■ PROBLEM DESCRIPTION
Reproduce the listing exactly, with no pictures in your copy.

════

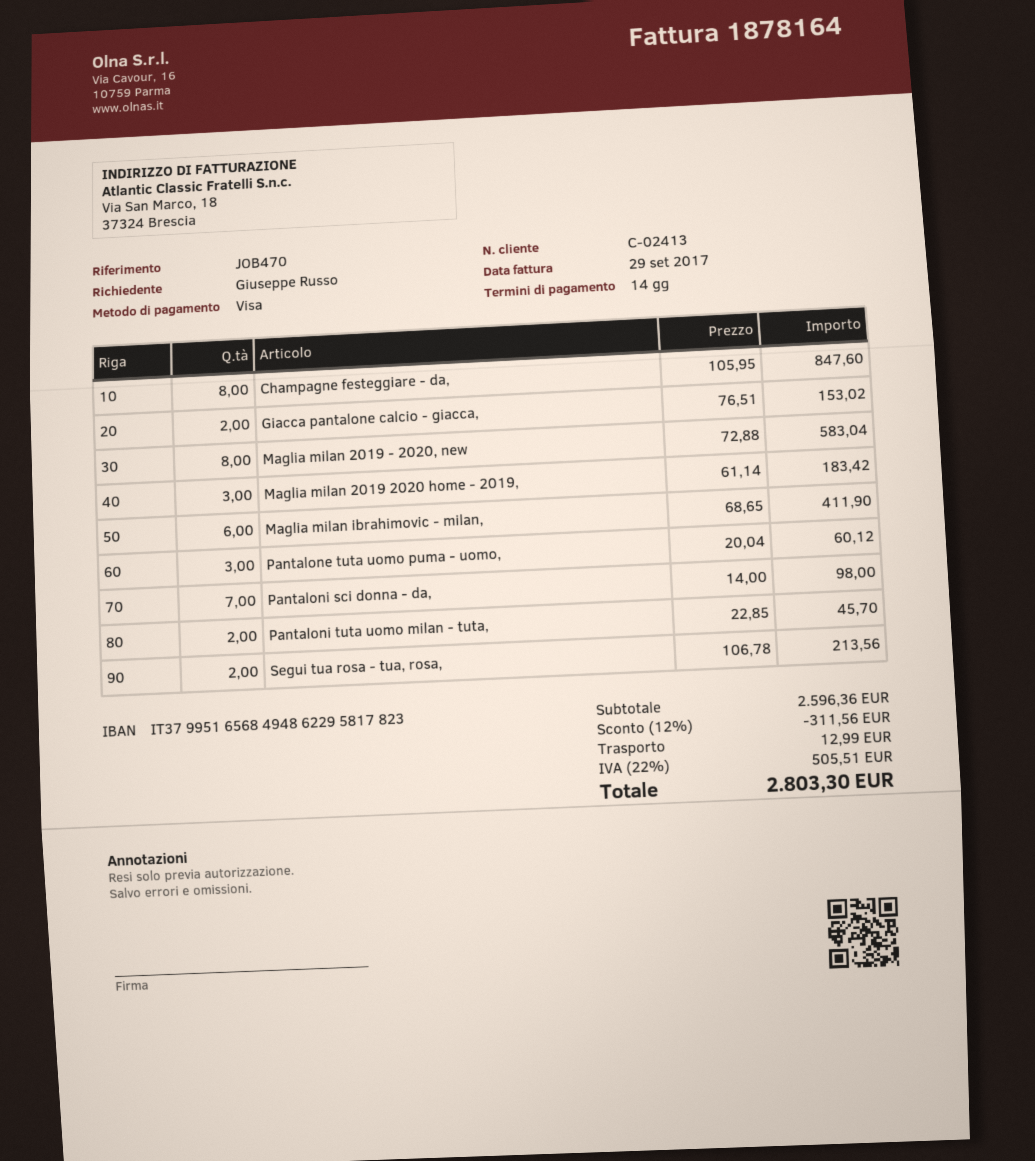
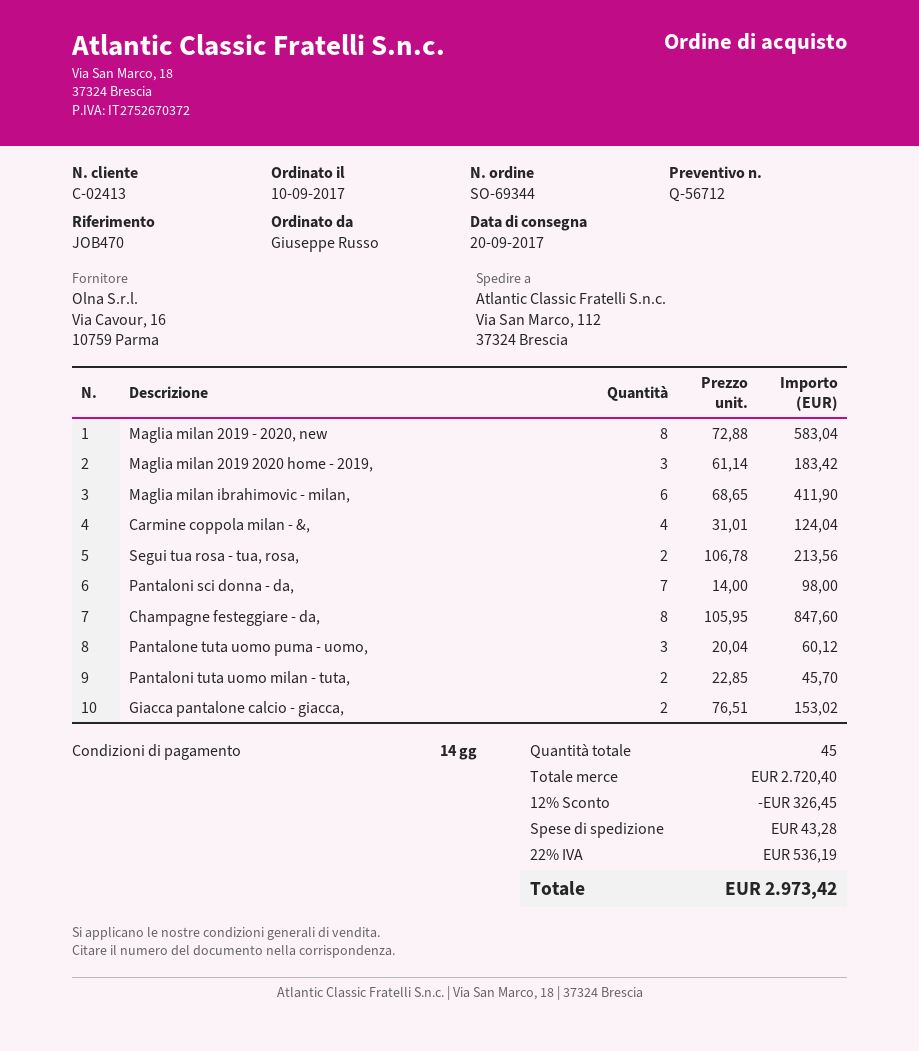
Carmine coppola milan - &,: none -> 4 x 31.01 = 124.04
subtotal: 2596.36 -> 2720.40
discount: 12% = 311.56 -> 12% = 326.45
shipping: 12.99 -> 43.28
tax: 22% = 505.51 -> 22% = 536.19
total: 2803.30 -> 2973.42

════

■ SOLVED PROBLEM
Carmine coppola milan - &,: none -> 4 x 31.01 = 124.04
subtotal: 2596.36 -> 2720.40
discount: 12% = 311.56 -> 12% = 326.45
shipping: 12.99 -> 43.28
tax: 22% = 505.51 -> 22% = 536.19
total: 2803.30 -> 2973.42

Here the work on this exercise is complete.